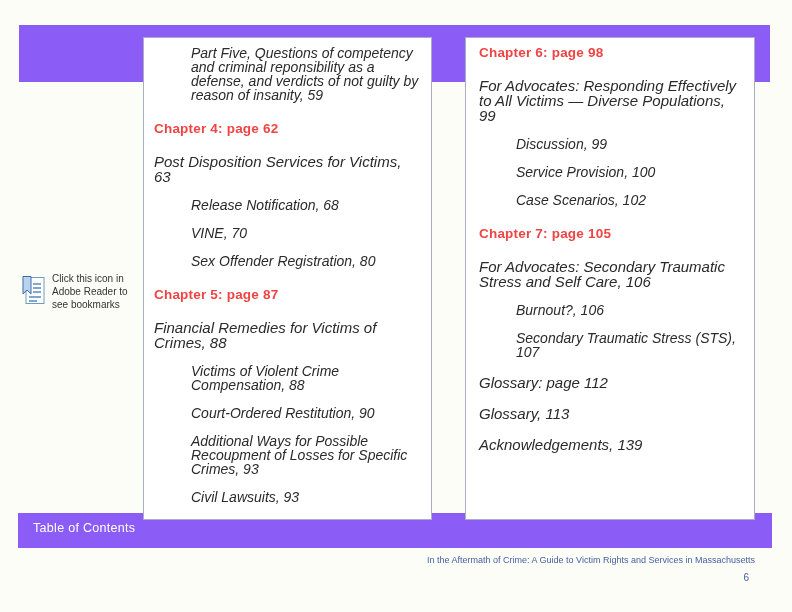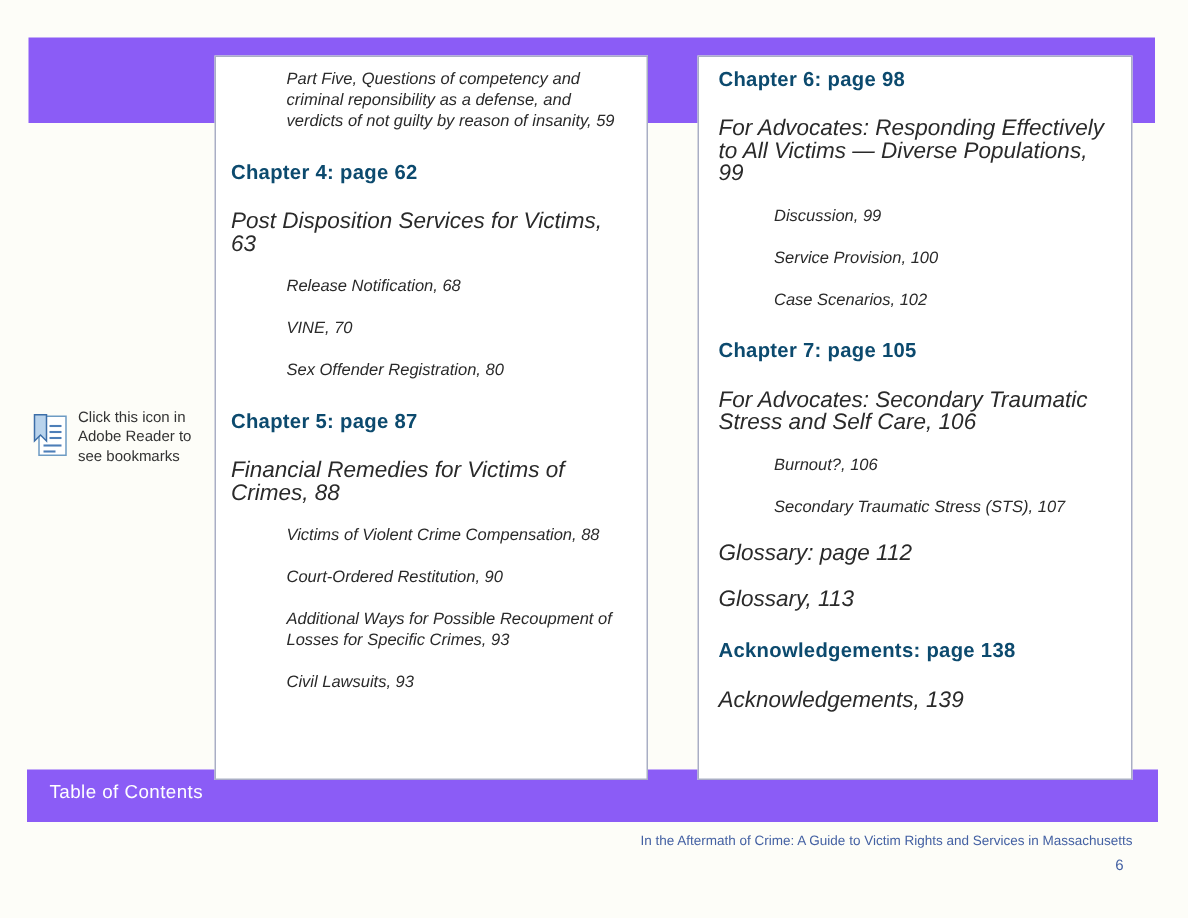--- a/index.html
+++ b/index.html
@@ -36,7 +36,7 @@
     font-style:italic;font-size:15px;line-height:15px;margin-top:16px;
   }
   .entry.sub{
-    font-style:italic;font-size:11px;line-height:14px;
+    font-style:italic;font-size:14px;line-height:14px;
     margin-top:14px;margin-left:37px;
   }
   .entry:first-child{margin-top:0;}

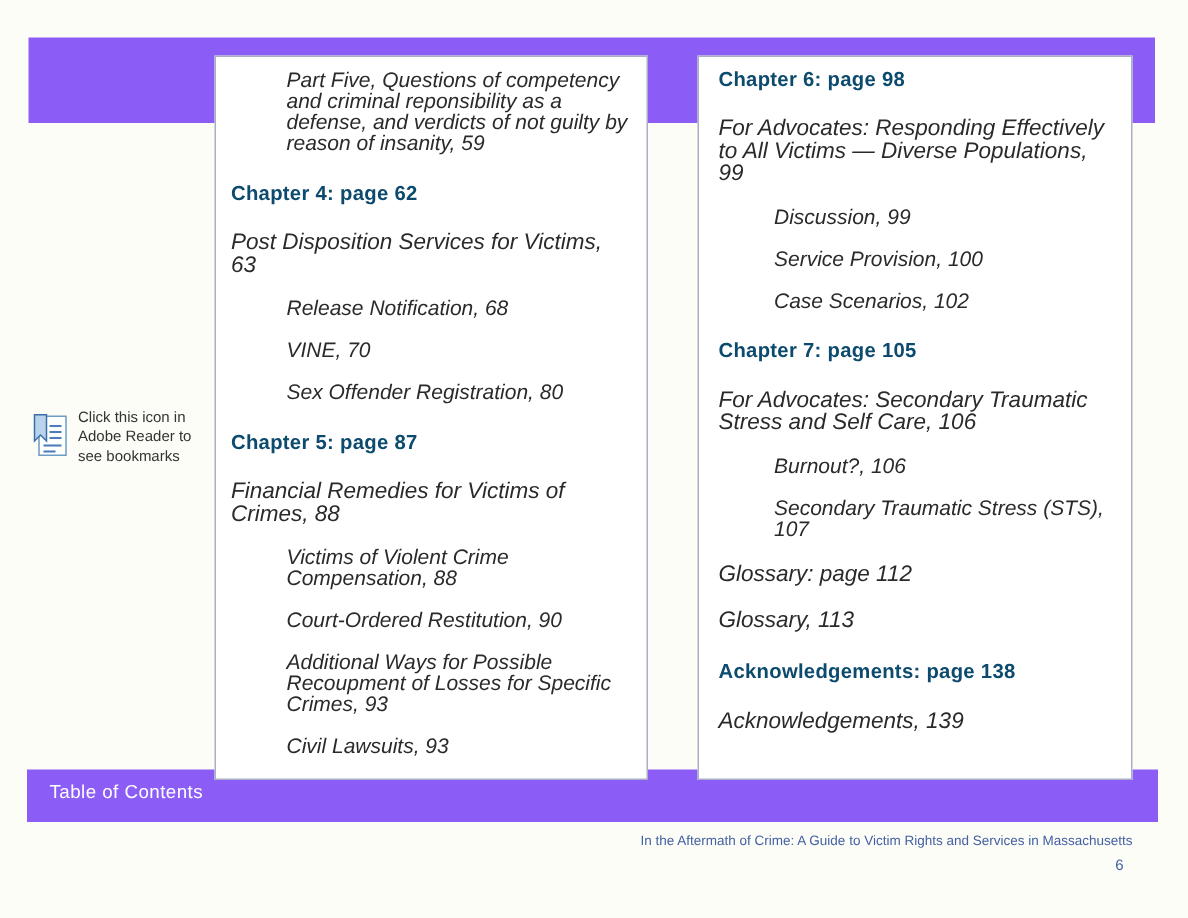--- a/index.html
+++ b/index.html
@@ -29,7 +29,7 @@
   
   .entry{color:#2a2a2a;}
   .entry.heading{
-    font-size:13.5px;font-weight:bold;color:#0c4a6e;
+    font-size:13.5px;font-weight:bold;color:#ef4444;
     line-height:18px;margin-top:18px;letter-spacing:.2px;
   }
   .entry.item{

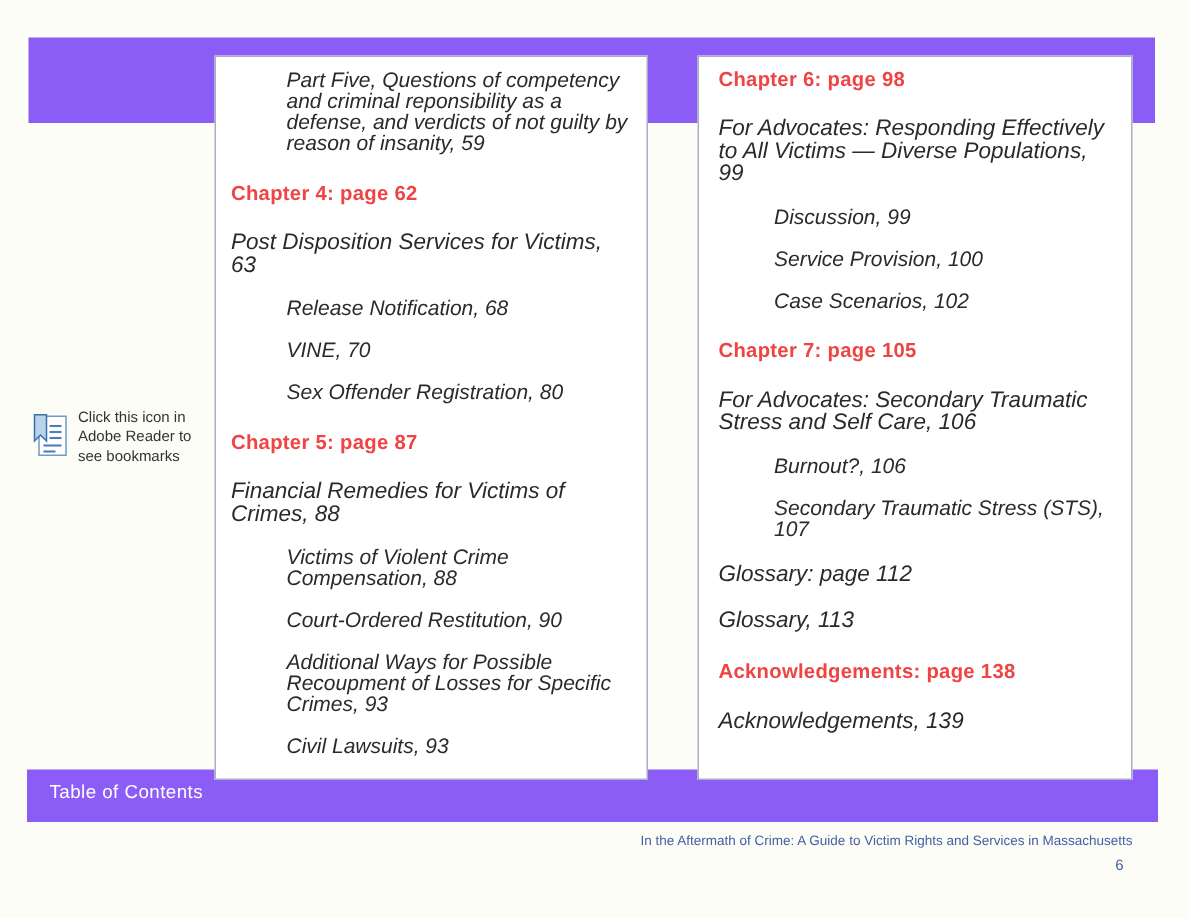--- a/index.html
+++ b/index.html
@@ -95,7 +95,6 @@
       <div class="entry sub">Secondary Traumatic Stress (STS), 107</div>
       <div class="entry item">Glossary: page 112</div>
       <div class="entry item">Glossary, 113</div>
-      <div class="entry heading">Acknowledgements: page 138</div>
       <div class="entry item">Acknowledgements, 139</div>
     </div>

————————

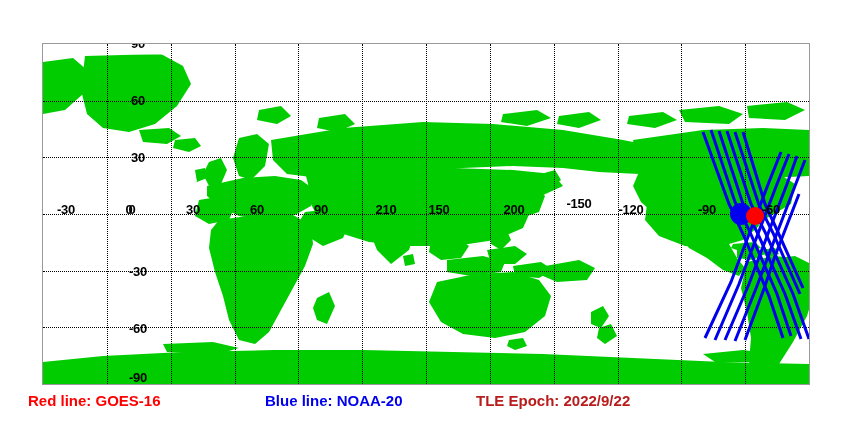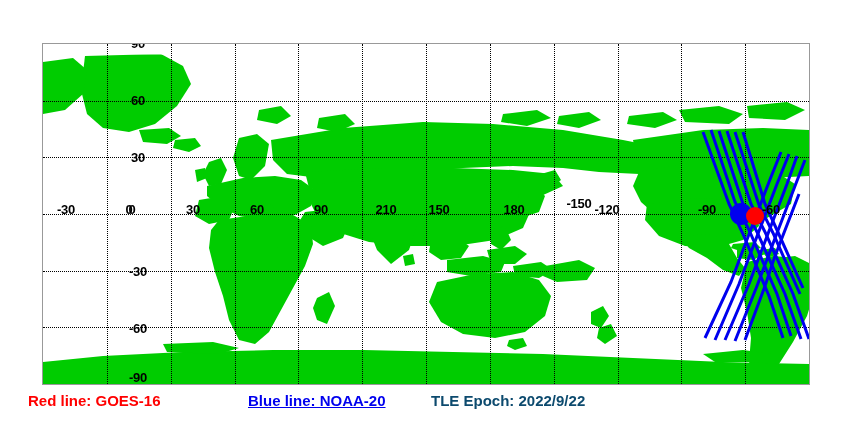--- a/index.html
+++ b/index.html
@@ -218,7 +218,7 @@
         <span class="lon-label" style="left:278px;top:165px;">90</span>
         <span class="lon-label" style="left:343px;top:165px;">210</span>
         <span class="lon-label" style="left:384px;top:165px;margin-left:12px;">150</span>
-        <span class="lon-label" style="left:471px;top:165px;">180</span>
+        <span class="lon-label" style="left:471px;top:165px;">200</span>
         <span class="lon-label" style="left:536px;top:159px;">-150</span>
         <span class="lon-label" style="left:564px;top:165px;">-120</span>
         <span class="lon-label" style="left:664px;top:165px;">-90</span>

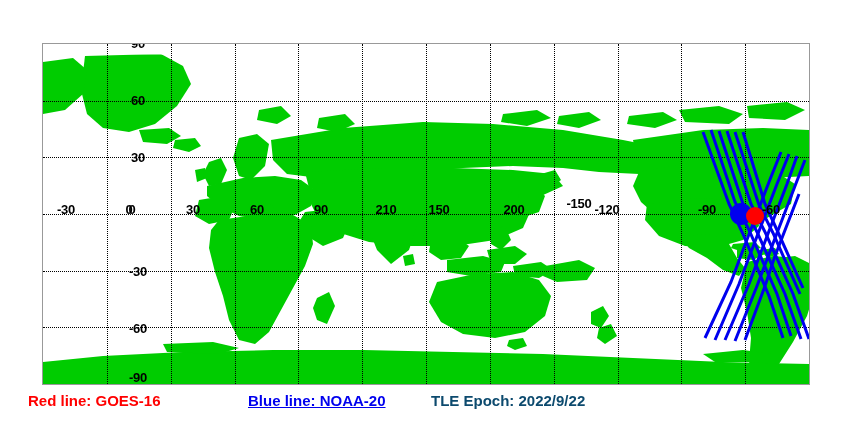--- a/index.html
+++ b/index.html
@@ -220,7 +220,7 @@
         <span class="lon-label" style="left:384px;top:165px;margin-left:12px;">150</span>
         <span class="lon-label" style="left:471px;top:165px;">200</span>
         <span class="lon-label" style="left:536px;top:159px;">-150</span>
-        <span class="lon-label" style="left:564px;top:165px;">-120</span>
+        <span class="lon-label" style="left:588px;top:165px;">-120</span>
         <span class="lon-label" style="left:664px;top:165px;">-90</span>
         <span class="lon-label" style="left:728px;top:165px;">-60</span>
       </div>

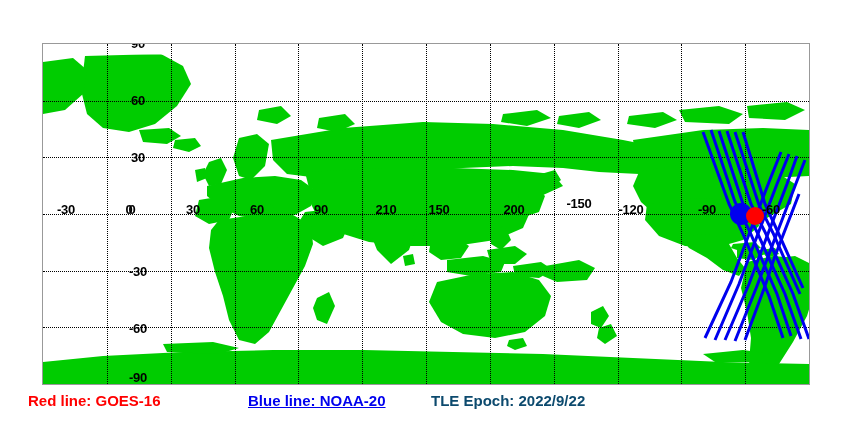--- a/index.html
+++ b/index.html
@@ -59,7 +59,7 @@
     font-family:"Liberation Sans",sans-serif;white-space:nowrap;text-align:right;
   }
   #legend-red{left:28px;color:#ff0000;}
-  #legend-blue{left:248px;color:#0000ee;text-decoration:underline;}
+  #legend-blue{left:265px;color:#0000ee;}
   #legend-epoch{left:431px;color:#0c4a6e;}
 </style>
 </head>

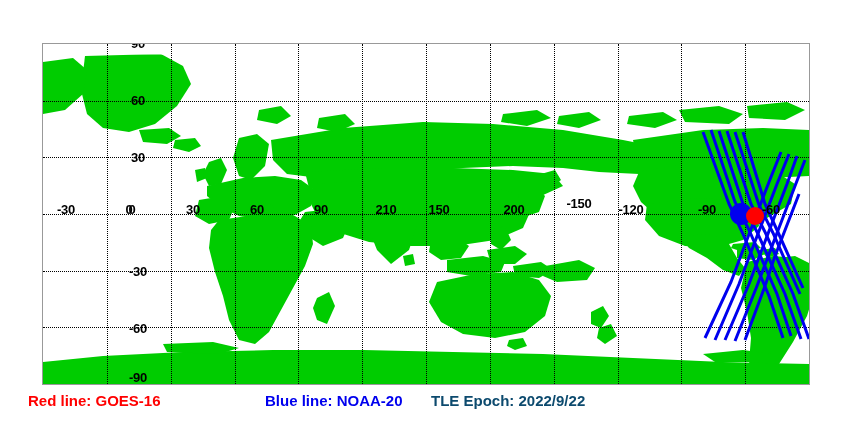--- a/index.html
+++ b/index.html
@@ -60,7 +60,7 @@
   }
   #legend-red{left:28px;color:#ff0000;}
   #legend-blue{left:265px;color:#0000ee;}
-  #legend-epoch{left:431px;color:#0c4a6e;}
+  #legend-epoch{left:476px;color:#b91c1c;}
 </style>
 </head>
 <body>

————————

WHAT IS REQUIRED
When you have gone through the records above, say how many lines include the word "page", and write nothing besides that number.

YOUR RESPONSE
2